Role of vitamin D receptor genetic variants (ApaI and FokI) in association with nephropathy stages in a group of Egyptian patients with type 2 diabetes mellitus.

Abstract

Diabetic nephropathy (DN) is one of the most worrisome complications of diabetes, causing significant social and economic impacts. Genetic polymorphisms in vitamin D receptor (VDR) gene may lead to genomic instability and increase susceptibility to end-stage renal disease (ESRD). In this research, we aimed to identify the association of genetic variants: ApaI "rs7975232" and FokI "rs10735810" in the VDR gene with nephropathy stages in diabetic patients. This case-control hospital-based study included 200 Egyptian participants divided into a group of 150 patients with type 2 diabetes mellitus (T2DM), divided into three subgroups according to albumin/creatinine ratio, and 50 age and sex matched participants as a normal control group. Genetic variants in the VDR gene were detected using restriction fragment length polymerase chain reaction to evaluate their association with kidney disease stage and bone density in T2DM patients. Our results revealed that aa genotype and a allele frequency in ApaI "rs7975232" and ff genotype and f allele frequency in FokI "rs10735810" were more frequent in diabetic patients than in the normal control group (p < 0.001). In addition, our results revealed that T2DM patients with the ApaI aa genotype and a allele were at a higher risk of developing ESRD as they were almost 13-fold higher than those with the (Aa/AA) genotype and A allele.
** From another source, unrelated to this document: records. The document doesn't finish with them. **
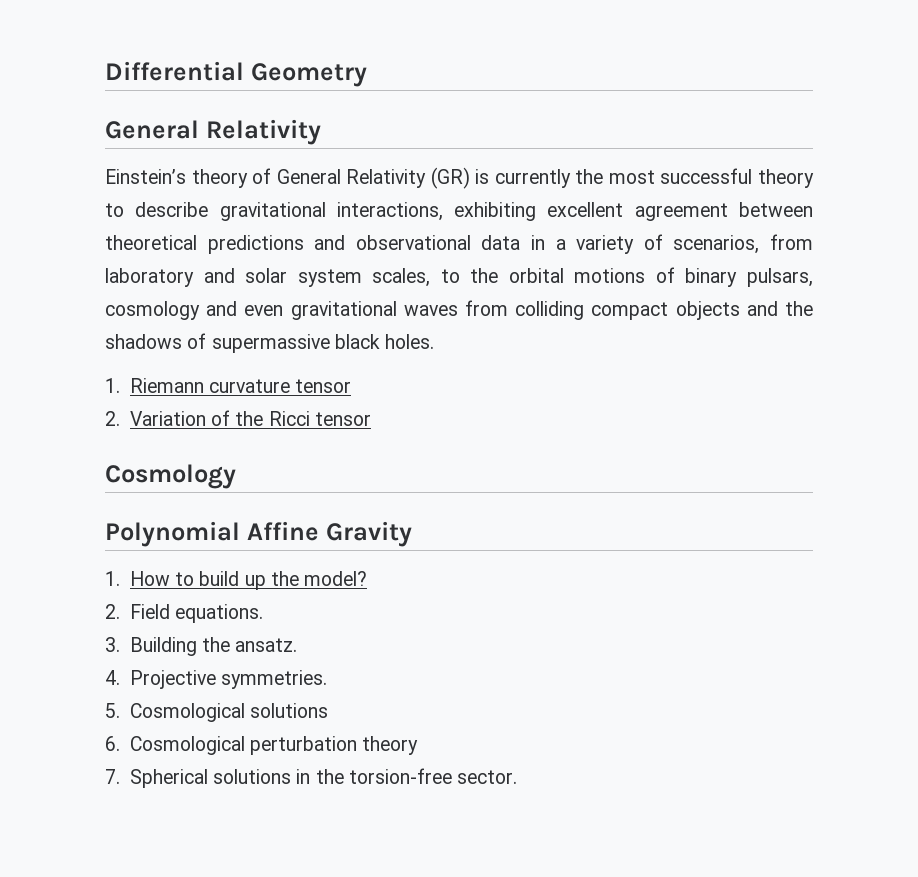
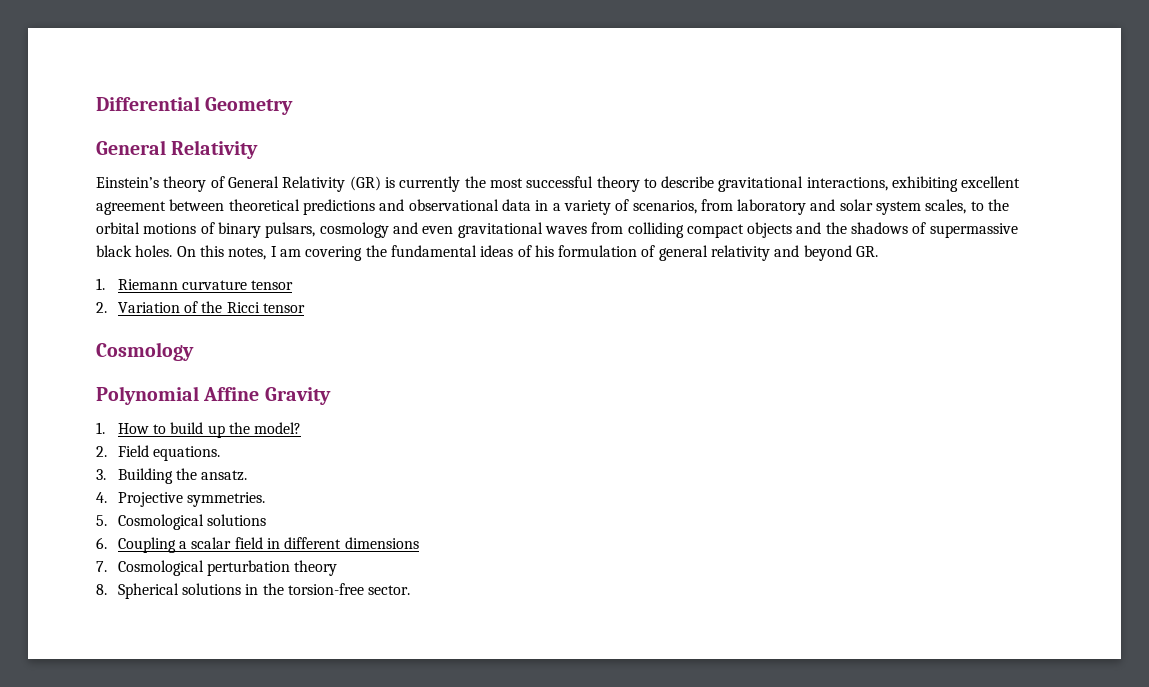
+ On this notes, I am covering the fundamental ideas of his formulation of general relativity and beyond GR.
- 6. Cosmological perturbation theory
+ 6. Coupling a scalar field in different dimensions
+ 7. Cosmological perturbation theory
- 7. Spherical solutions in the torsion-free sector.
+ 8. Spherical solutions in the torsion-free sector.

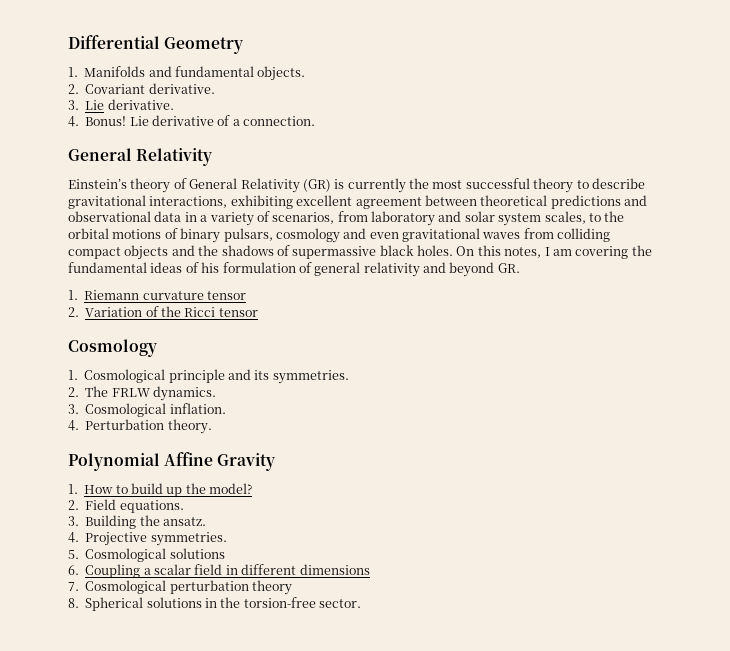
+ 1. Manifolds and fundamental objects.
+ 2. Covariant derivative.
+ 3. Lie derivative.
+ 4. Bonus! Lie derivative of a connection.
+ 1. Cosmological principle and its symmetries.
+ 2. The FRLW dynamics.
+ 3. Cosmological inflation.
+ 4. Perturbation theory.

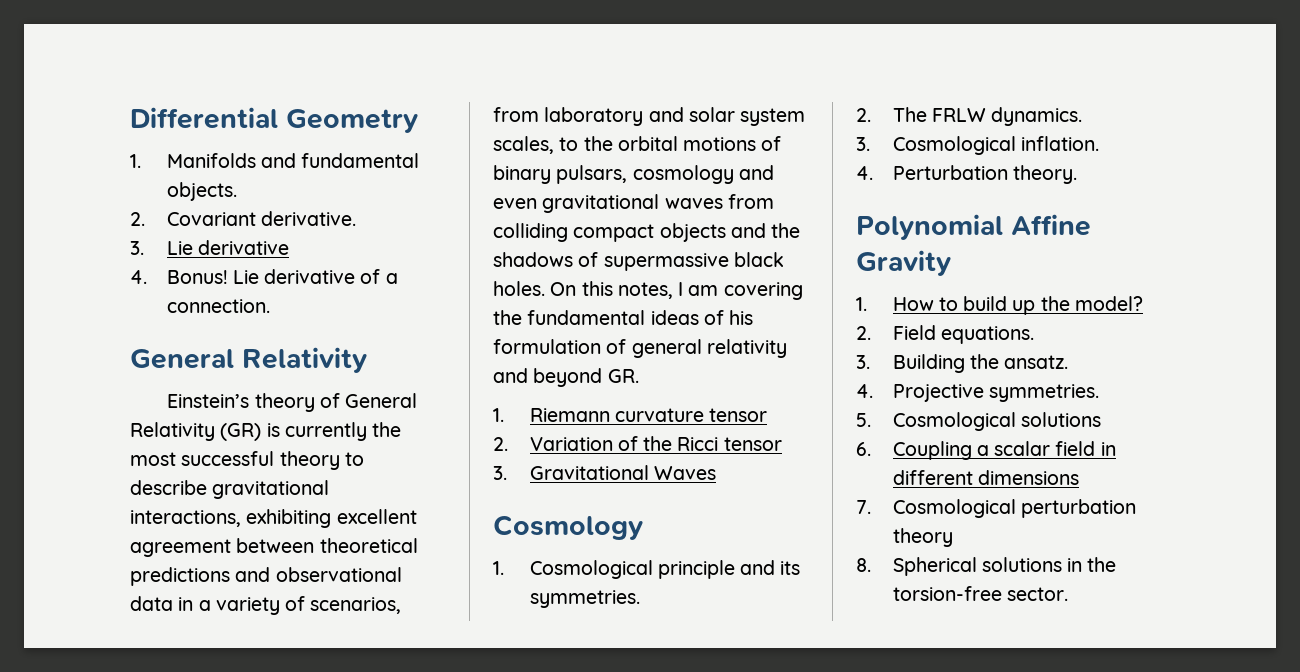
- 3. Lie derivative.
+ 3. Lie derivative
+ 3. Gravitational Waves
Also, we found that carriers of the ff genotype and f allele of FokI are at 17-fold and 7-fold higher risk of ESRD than carriers of the non-ff genotype. In conclusion, our study findings indicated that the FokI f allele and the ApaI a allele variant of VDR gene could be used as molecular biomarkers to predict the risk of diabetes and nephropathy stages in Egyptian patients.